Joyeuses histoires à lire en diligence

Tout (?) Mulhouse lit, le wagges aussi .La dernière fois, je vous proposais, puisqu’il était question de musique, un extrait des Tilleuls de Lautenbach de Jean Egen : Le petit alsacien et Richard Wagner .

Le thème de cette année est consacré au(x) voyage(s). Comme chacun le sait et contrairement à ce que l’on laisse supposer, on ne voyage pas toujours, loin s’en faut, que pour son agrément. Et ces voyages ne sont pas tous solitaires.  Restant dans le littérature de notre région, le plus souvent plutôt oubliée, nous avons choisi cette année, une livre qui tient compte de ses aspects, le Rollwagenbüchlin (Le livre du coche 1555), de l’écrivain colmarien Jörg Wickram, traduit en français sous le titre Joyeuses histoires à lire en diligence

En voici l’avertissement au lecteur :

Ce petit livre inédit renferme moult farces et histoires destinées à être racontées à nos heures perdues, que nous soyons sur les routes ou sur l’eau, chez le barbier ou aux bains.
Elles fortifieront les esprits mélanco­liques et pourront être lues et entendues sans nulle offense par qui que ce soit sans restriction d’âge.
Elles sont dédiées à tous les marchands qui se rendent sur les foires, dans le dessein de les divertir.
Elles ont été recueillies par Jörg Wickram, greffier à Burkheim, en l’an de grâce 1555.

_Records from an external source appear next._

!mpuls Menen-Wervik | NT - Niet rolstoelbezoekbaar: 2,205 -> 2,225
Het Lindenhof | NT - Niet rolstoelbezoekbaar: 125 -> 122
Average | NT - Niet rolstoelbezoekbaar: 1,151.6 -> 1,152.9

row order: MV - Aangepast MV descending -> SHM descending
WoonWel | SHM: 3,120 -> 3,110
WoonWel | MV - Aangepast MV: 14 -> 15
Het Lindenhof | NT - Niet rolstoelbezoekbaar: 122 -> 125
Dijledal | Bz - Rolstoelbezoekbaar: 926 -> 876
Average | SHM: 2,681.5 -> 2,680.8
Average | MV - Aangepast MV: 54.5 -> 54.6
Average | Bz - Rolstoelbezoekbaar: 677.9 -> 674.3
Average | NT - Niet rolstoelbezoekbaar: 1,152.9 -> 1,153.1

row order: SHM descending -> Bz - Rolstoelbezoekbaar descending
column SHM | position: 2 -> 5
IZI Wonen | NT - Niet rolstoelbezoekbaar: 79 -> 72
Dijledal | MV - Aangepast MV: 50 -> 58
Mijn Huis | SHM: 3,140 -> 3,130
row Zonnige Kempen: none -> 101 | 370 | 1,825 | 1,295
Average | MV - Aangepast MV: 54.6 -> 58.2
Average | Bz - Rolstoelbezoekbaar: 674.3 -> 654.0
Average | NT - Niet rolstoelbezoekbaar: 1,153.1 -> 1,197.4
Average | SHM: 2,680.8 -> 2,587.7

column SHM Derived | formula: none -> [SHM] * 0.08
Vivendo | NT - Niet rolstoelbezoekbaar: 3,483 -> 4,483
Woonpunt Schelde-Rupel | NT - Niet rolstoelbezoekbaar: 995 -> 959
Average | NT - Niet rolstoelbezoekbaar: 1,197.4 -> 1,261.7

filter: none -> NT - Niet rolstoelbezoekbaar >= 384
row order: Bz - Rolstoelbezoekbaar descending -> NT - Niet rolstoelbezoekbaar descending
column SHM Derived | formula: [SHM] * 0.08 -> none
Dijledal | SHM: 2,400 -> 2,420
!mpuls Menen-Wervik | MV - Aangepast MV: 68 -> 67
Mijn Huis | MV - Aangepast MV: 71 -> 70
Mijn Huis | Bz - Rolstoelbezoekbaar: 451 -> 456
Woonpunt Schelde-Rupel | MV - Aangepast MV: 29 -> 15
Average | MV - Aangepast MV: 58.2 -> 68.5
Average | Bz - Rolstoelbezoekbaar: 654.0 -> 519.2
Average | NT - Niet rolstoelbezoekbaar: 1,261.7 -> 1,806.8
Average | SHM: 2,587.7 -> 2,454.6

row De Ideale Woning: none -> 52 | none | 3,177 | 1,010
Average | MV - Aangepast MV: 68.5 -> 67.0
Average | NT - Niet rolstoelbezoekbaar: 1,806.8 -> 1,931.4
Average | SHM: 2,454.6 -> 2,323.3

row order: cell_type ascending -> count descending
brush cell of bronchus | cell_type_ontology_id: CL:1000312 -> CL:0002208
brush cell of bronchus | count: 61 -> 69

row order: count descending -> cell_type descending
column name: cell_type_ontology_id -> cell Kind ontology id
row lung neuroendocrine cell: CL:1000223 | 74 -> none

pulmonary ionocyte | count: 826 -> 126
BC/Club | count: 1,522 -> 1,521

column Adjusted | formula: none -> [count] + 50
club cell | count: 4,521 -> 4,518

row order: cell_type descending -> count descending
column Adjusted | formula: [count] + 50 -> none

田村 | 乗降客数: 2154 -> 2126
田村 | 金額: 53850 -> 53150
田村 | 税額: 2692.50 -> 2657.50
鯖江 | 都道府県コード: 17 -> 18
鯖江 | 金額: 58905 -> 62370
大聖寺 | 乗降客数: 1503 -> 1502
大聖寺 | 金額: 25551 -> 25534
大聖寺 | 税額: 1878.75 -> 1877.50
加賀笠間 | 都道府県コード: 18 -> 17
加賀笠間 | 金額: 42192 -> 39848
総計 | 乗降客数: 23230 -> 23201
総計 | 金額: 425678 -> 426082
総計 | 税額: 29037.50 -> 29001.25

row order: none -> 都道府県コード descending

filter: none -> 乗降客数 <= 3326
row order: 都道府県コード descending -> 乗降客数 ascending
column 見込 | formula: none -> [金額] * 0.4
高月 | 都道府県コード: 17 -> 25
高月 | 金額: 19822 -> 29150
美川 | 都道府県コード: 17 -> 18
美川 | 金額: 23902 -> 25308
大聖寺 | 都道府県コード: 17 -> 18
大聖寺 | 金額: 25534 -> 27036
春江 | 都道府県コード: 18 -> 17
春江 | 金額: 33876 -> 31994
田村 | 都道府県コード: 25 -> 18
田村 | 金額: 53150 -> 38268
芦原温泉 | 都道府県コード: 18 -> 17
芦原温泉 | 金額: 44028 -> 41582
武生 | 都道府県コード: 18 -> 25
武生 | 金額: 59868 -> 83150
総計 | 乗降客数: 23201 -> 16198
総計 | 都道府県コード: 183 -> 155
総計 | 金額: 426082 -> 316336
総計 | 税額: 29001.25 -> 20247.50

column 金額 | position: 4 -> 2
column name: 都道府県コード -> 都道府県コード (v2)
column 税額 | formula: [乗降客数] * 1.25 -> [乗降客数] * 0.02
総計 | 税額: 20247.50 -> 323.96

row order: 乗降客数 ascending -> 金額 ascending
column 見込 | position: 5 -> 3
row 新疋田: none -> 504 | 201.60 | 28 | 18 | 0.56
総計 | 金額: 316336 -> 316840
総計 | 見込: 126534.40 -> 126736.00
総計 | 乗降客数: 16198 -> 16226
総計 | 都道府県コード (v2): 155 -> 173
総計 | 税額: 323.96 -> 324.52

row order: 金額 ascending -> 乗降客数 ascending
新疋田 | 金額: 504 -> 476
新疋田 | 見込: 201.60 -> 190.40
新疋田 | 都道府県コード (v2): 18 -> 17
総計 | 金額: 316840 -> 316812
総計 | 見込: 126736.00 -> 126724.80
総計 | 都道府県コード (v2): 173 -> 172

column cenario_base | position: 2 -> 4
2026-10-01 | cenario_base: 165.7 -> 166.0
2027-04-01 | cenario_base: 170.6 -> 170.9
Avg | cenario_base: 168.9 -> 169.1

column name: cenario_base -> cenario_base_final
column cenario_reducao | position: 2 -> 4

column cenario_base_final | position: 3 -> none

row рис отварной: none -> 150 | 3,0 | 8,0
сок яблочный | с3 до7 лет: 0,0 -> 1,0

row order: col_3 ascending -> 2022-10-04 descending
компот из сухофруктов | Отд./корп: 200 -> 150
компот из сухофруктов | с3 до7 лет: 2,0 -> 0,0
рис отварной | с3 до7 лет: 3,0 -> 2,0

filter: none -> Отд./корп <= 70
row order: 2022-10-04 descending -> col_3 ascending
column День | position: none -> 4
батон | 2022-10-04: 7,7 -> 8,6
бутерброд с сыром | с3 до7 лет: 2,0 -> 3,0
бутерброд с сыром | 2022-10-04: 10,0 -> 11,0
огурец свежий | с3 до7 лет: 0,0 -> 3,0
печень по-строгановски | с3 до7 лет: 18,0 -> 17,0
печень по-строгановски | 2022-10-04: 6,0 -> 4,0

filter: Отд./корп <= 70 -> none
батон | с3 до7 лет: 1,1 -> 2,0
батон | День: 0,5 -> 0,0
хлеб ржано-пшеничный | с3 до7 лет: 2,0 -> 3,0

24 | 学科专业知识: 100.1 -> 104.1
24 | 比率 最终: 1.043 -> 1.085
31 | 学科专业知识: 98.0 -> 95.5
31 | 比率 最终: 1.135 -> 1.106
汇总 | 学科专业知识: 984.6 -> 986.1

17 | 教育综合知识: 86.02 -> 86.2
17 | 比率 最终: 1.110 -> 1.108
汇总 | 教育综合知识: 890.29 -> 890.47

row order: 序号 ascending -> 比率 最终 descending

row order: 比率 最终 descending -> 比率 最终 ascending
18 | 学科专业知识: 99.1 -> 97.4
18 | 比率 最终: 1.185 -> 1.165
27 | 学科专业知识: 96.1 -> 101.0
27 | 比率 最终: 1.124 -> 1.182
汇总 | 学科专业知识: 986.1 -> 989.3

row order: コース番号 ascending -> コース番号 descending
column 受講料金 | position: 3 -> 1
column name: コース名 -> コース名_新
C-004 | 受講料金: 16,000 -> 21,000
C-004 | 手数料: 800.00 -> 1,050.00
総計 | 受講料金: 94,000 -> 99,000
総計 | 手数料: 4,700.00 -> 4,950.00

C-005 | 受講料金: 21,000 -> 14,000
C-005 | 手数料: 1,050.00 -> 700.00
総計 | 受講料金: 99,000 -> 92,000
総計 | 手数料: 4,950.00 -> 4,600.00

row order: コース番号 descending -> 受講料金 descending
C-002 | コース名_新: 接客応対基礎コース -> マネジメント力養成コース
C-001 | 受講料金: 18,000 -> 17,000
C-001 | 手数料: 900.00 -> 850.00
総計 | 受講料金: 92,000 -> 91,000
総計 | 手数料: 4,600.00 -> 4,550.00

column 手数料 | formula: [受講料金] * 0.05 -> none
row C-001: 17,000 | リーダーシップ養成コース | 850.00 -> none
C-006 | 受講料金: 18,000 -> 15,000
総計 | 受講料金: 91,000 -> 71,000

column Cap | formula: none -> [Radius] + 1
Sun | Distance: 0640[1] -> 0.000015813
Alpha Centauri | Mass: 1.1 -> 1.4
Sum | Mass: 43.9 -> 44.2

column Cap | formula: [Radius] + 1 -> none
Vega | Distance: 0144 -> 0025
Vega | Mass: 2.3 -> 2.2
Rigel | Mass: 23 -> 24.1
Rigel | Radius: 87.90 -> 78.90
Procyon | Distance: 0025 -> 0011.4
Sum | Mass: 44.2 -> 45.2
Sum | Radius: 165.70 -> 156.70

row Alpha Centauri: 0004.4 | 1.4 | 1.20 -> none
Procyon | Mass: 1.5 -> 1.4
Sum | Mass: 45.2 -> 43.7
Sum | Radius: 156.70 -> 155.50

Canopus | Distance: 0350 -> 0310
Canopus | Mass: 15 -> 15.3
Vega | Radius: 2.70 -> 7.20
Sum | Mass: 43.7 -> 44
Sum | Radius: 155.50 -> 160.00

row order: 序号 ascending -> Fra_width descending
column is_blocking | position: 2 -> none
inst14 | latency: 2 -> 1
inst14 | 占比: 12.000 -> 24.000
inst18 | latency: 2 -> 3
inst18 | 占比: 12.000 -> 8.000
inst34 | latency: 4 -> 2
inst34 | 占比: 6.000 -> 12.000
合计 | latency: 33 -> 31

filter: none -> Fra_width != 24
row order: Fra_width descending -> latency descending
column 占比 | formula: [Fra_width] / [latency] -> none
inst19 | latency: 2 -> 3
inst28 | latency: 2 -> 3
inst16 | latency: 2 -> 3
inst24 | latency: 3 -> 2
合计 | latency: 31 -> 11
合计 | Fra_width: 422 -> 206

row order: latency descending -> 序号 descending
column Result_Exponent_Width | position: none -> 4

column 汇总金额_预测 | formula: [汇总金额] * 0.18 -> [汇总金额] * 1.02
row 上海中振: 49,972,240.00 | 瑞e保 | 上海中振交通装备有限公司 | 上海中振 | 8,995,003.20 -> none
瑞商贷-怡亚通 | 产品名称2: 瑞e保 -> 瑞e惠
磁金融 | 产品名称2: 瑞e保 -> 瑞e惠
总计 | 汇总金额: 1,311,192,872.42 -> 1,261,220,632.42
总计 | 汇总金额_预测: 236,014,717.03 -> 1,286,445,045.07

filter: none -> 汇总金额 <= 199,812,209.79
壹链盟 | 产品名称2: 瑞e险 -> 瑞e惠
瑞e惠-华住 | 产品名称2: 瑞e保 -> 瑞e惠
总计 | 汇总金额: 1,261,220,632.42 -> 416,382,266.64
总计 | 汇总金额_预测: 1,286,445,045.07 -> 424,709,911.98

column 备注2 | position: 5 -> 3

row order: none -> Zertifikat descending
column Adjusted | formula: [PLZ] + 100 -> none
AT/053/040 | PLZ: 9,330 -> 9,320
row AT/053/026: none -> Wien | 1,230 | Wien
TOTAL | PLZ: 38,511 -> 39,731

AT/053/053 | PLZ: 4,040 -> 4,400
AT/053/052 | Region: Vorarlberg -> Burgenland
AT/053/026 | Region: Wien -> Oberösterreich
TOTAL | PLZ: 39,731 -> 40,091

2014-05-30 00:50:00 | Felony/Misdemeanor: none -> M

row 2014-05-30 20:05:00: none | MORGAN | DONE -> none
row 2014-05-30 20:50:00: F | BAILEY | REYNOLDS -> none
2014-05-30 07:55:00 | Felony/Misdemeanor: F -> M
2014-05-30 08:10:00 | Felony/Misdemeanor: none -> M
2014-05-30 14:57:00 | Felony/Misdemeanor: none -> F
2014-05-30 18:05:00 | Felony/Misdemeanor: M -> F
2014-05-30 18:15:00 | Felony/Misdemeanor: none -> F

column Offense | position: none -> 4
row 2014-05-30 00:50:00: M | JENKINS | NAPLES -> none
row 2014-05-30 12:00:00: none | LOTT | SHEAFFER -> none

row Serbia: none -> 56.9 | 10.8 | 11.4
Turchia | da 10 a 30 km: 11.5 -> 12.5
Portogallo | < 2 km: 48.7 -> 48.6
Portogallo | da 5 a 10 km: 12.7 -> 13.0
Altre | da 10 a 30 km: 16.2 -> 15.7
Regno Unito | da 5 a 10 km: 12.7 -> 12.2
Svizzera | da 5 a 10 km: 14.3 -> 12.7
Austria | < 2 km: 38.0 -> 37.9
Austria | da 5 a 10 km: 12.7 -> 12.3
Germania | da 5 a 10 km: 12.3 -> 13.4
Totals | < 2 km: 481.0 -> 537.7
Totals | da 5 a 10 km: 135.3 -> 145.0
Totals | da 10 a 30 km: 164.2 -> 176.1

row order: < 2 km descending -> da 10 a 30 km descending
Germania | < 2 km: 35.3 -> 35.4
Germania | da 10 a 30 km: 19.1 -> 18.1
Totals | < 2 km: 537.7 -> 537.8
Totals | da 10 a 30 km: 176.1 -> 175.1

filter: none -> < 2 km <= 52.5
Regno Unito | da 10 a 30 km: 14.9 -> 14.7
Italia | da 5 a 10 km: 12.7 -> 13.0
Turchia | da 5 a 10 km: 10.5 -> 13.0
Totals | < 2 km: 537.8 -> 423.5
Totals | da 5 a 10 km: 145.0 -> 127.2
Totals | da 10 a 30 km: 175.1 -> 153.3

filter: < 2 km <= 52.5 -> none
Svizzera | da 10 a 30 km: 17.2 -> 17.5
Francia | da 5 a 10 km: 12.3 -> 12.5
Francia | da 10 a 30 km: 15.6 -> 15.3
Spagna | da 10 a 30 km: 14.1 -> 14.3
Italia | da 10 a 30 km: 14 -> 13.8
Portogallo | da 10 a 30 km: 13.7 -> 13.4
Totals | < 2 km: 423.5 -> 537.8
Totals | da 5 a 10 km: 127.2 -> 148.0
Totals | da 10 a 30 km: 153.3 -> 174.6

C’est un livre racontant des histoires dans le but de divertir, d’éviter l’ennui mais plus encore la grossièreté des échanges de la part de ses compagnons de voyage. En ce sens, il a quelque actualité surtout depuis l’invention du téléphone portable dans lequel on s’époumone à raconter pour qui veut l’entendre la banalité de sa vie privée sans égard pour ceux qui partagent le compartiment.

Je vous propose l’une de ses histoires, celle de deux compagnons qui partirent ensemble à la guerre. L’un est revenu riche, l’autre aussi pauvre qu’avant …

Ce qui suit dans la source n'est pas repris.